There will certainly be situations in which the health care provider should strongly recommend an in-person visit, even when the patient initially prefers a virtual visit. Possible criteria for an in-person visit include:
  • a physical examination is needed
  • an emotionally intense decision needs to be addressed
  • the patient and their primary physician don't yet have a solid relationship, and an in-person visit could help establish rapport that could then be carried over into future virtual visits
Conversely, what are the indications that a virtual visit is more appropriate? When should the health care provider strongly recommend a virtual visit? Here are a few possibilities:
  • the ordeal of traveling to the clinic would be unhealthy
  • biometrics are needed that can be more accurately measured when the patient hasn't just spent two hours walking, riding buses, and being quizzed by people in white coats
  • time is of the essence and a virtual visit could take place sooner than an in-person visit (this criteria could be applied, e.g., in rural areas or anywhere that has long distances between patients and providers)

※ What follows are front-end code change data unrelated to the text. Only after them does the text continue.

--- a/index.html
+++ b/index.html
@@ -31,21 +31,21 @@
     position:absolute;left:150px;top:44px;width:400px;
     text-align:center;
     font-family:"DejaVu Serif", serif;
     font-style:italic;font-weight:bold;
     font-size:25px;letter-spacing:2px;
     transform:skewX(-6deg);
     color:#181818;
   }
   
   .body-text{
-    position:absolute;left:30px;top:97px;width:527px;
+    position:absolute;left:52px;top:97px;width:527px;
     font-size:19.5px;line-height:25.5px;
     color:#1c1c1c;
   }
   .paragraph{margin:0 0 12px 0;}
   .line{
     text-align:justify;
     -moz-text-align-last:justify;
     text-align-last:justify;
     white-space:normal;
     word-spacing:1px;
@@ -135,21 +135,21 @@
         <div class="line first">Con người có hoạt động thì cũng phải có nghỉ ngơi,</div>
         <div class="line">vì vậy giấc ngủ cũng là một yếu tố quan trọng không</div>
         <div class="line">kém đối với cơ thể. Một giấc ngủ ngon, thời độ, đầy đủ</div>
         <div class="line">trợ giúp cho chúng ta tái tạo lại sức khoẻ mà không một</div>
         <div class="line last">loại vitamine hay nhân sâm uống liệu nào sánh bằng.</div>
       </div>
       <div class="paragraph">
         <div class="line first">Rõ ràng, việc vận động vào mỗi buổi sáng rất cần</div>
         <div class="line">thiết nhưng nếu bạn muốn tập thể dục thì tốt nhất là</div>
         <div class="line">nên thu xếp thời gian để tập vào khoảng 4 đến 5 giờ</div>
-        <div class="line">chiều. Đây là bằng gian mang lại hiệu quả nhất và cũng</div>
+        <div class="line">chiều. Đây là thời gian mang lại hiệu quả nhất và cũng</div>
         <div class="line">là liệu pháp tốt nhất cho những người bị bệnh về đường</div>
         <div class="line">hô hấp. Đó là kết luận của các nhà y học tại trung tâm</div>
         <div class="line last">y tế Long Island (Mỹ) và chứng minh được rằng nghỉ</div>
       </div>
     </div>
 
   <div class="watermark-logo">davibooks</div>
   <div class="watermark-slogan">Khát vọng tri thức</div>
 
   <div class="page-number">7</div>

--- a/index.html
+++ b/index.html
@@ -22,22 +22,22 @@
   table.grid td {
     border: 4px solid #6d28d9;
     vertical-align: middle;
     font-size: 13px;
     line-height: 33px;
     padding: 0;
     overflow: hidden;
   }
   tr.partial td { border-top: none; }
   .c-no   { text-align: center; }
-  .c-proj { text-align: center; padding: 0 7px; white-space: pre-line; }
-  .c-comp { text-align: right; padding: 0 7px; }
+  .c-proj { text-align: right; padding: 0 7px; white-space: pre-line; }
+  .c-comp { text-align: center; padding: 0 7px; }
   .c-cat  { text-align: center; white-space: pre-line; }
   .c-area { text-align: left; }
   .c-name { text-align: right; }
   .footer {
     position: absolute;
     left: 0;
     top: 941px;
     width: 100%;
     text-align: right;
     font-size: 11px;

These are some starting points, hopefully raising interesting and useful questions. Here are a few:
  • Who has done work on this problem? I'm particularly interested in any efforts to quantify the analysis.
  • What metrics can be used to assess the relative value of an in-person or virtual visit? The obvious starting places are quality, cost, and satisfaction, but we would need some way to measure these across a wide variety of contexts, and I fear the measurement would quickly get too complex.
  • How can we apply the tools of human-centered design to these questions? E.g., are there opportunities for rapid prototyping of a decision tool to choose between in-person and virtual?
  • How can we ensure patient safety while experimenting in this space?
  • What are the implications for pricing of care? Should all virtual visits and all in-person visits be covered, or only those deemed "appropriate"?
  • Has anyone attempted to bake this decision into a clinical guideline?
  • Telephone nurse triage systems currently have similar decisions built into their protocols--can we take care of this person over the phone, or do we need to see them? Care models that use telephone MD visits are also relevant. How can we expand what we've learned from these experiences to address a new type of interaction that is typically a less rich than an in-person visit, and more rich than a phone call?
I can't help but come back to the original, simplest answer: an in-person visit is appropriate when the patient wants an in-person visit. The challenge for health care providers is the same challenge as usual: how can we apply our knowledge, expertise, and compassion to help people make sound judgments in the face of uncertainty? Despite the complexities of reimbursement, diagnostics, relationships, and technology, the patient should get to decide. How can we best help them with that decision?